■ Task item
Starting with the first line and ending with the one that holds "sans-serif; color:#1a1a1a; overflow:hidden;", retype the entries exactly.

(Source data)

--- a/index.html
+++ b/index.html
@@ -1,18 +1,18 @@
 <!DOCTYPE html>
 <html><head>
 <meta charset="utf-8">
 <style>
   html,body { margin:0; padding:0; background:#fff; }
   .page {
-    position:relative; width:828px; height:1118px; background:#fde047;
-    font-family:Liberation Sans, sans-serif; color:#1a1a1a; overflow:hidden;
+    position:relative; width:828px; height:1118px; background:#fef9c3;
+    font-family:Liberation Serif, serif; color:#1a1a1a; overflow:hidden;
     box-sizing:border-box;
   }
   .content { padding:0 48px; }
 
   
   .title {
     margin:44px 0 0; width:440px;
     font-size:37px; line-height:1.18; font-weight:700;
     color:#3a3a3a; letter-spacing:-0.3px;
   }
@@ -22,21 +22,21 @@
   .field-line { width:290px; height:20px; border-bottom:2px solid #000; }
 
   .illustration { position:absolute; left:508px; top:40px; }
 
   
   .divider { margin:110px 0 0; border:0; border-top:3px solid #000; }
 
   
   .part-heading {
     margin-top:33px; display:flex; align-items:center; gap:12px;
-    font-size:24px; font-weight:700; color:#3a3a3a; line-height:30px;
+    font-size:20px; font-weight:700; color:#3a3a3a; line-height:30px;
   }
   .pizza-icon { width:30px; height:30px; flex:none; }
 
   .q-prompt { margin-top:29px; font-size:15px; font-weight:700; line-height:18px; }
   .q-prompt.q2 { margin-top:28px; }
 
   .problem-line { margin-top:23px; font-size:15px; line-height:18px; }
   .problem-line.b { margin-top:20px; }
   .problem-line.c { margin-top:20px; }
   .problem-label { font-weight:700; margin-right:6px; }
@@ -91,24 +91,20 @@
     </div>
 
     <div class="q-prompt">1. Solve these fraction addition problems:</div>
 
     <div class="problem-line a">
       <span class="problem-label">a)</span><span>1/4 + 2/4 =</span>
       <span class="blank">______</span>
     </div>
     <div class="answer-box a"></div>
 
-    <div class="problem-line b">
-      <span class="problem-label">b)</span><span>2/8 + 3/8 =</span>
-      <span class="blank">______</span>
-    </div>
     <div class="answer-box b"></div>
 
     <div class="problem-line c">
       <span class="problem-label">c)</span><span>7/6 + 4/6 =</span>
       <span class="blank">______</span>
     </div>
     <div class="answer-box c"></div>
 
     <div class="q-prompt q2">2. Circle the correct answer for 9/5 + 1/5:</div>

■ Output below
--- a/index.html
+++ b/index.html
@@ -1,18 +1,18 @@
 <!DOCTYPE html>
 <html><head>
 <meta charset="utf-8">
 <style>
   html,body { margin:0; padding:0; background:#fff; }
   .page {
-    position:relative; width:828px; height:1118px; background:#fde047;
-    font-family:Liberation Sans, sans-serif; color:#1a1a1a; overflow:hidden;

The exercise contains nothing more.